Freitag, 29. Juli 2016

Ein kleiner Gedanke über die Zeit

Kennen Sie das auch? Die Zeit rast davon und die eigene Produktivität kann ihr nicht folgen. Nicht, weil Sie faul sind oder sich verzetteln, sondern weil jedes Projekt mehr Zeit braucht, als Sie ihm einräumen möchten.
Mir geht es so vor allem beim Schreiben. Ich lebe dabei in zwei Welten. Die eine Welt ist die des Buches, das ich gerade schreibe. Es ist eine sehr langsame Welt, in der jeder Satz, jedes Wort gut überlegt sein muss. Ich benötige ungefähr ein Jahr, um ein neues Buch zu schreiben.
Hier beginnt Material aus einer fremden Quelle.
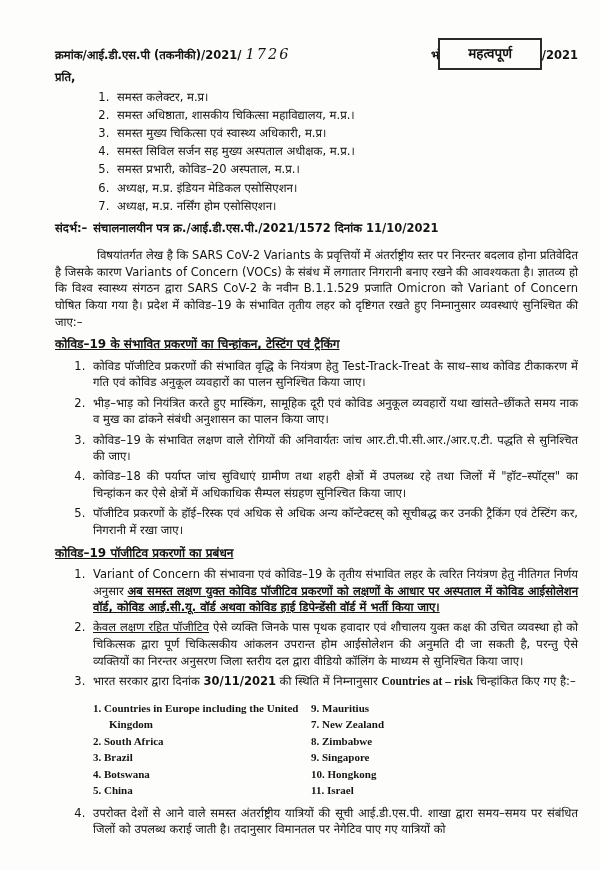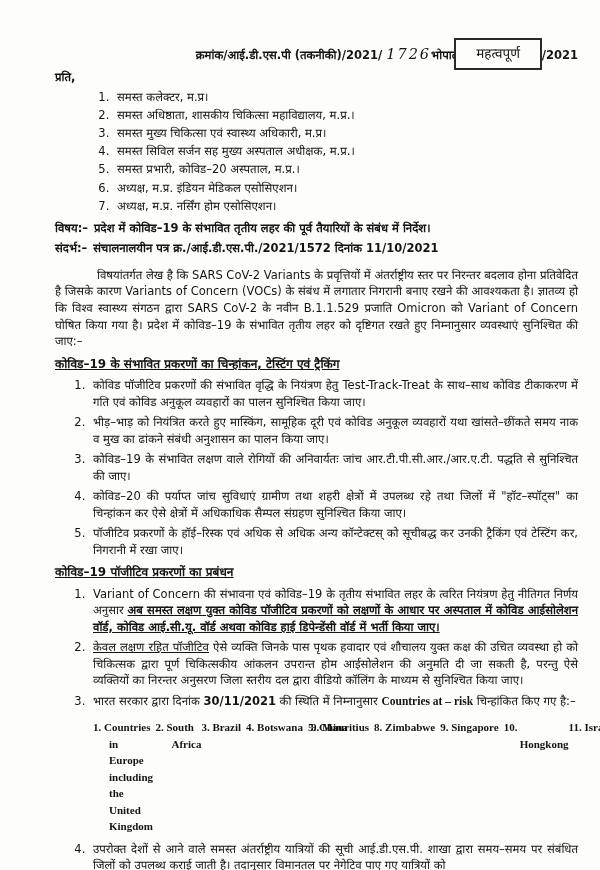"क्रमांक/आई.डी.एस.पी (तकनीकी)/2021/ 1726" .refrow { justify-content: flex-end -> space-between }
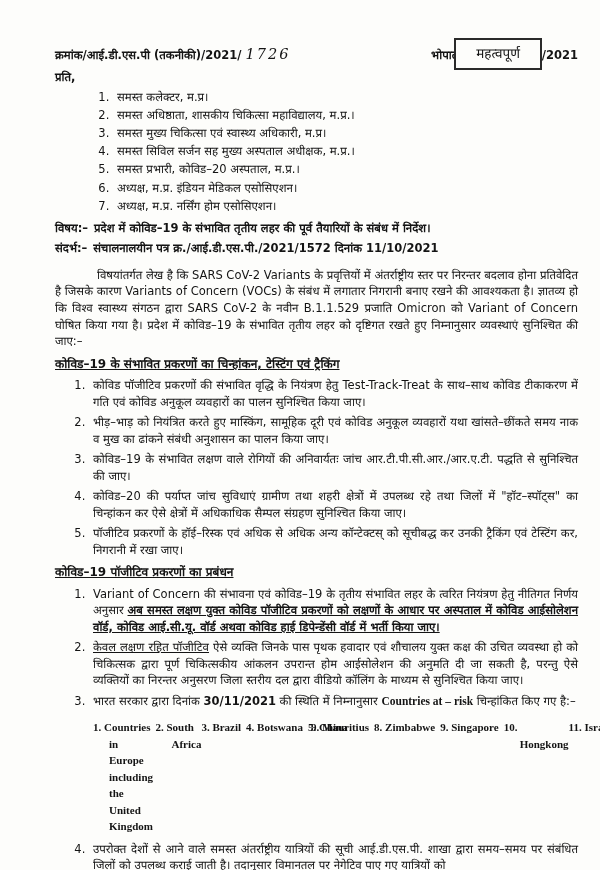"महत्वपूर्ण" .stamp { font-weight: normal -> bold; padding: 4px 20px -> 4px 28px }
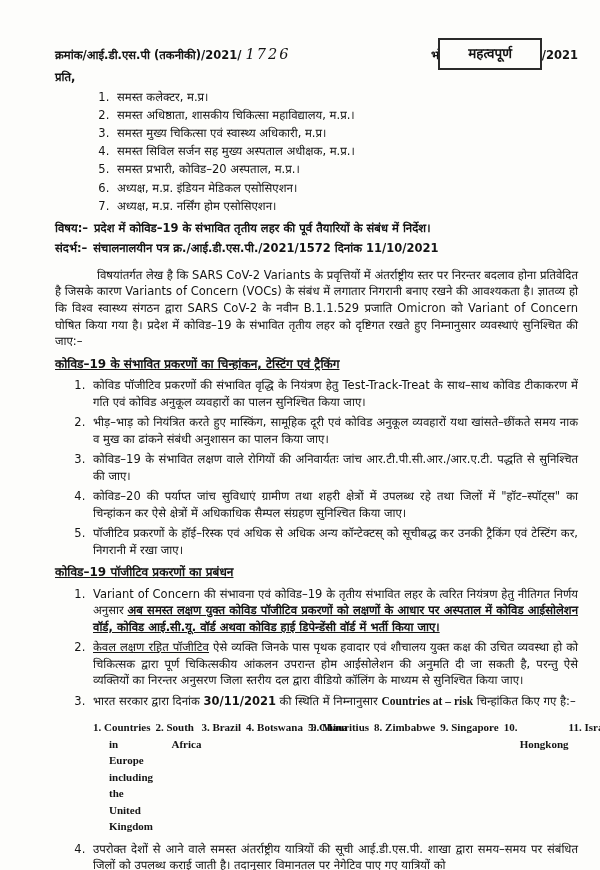"विषय:– प्रदेश में कोविड–19 के" div.subjline { html: <div><span>विषय:–</span><span>प्रदेश में कोविड–19 के संभावित तृतीय लहर की पूर्व तैयारियों के संबंध में निर्देश।</span></div> -> none }
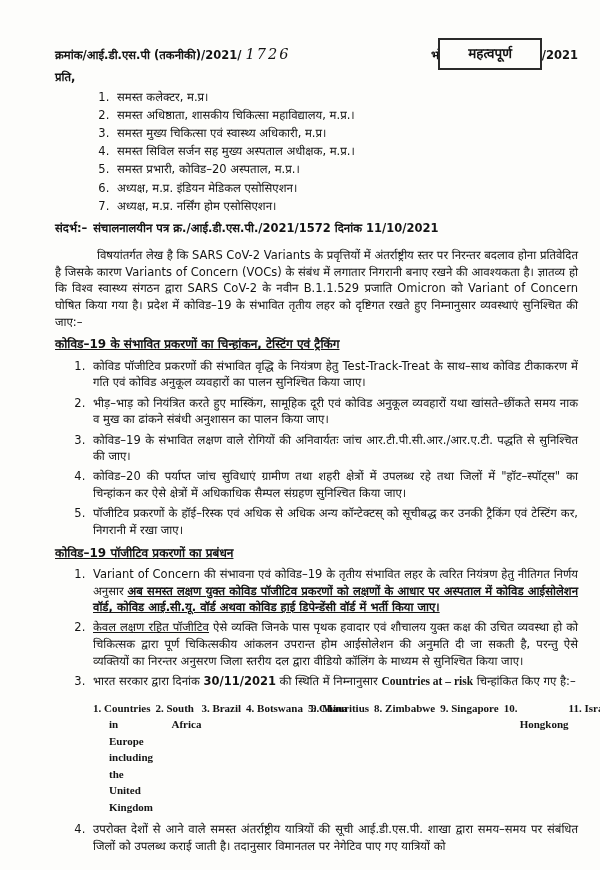"कोविड–20 की पर्याप्त जांच सुविधाएं" li { text: 20 -> 18 }
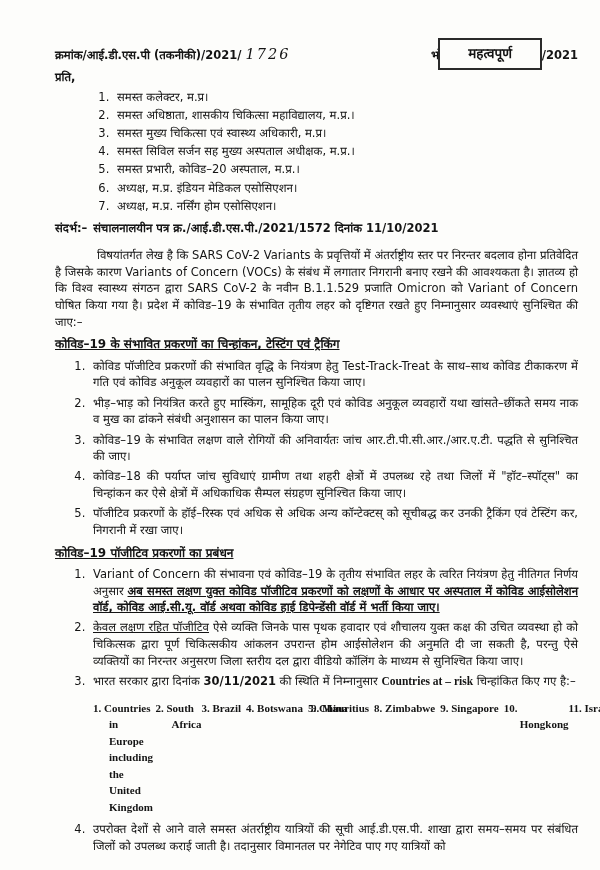"1. Countries in Europe including" .ccol { flex-direction: row -> column }
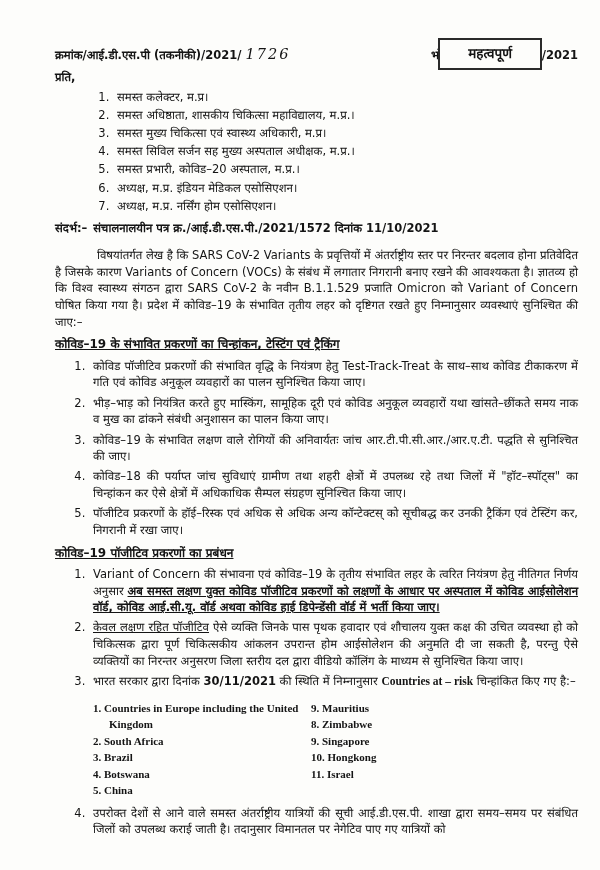"7. New Zealand" div { html: none -> <div>7. New Zealand</div> }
Doch in diesem Jahr lebe ich gedanklich auch in einer zweiten, sehr viel schnelleren Welt. Die Welt meiner Fantasie und der Planung. Hier prasseln Ideen auf mich ein und Geschichten. In dieser Welt plane ich mindestens schon zwei weitere Bücher, die in meinem Kopf schon fertig sind.
Jeden Tag wieder ist es eine Herausforderung, die beiden Welten produktiv zusammenzubringen, mich auf das Schreiben zu konzentrieren, während ich gedanklich schon viel weiter bin. So arbeite ich in gewisser Weise parallel: notiere meine Gedanken in Notizbücher, recherchiere, skizziere Handlungsabläufe, füge zusammen und verwerfe. Gleichzeitig schreibe ich in stoischer Gelassenheit am aktuellen Buch. Ich finde Ruhe in neuen Ideen und indem ich sie auch im Arbeitsprozess nicht beiseite schiebe oder gar unterdrücke, wirken sie positiv auf meine Arbeit ein. Nicht selten ergeben sich spannende Wendungen in einem meiner Bücher aus diesem integrierten Schaffensprozess. Manches dauert dadurch zwar etwas länger, aber die Qualität meiner Arbeit ist höher - und ich bin wesentlich entspannter.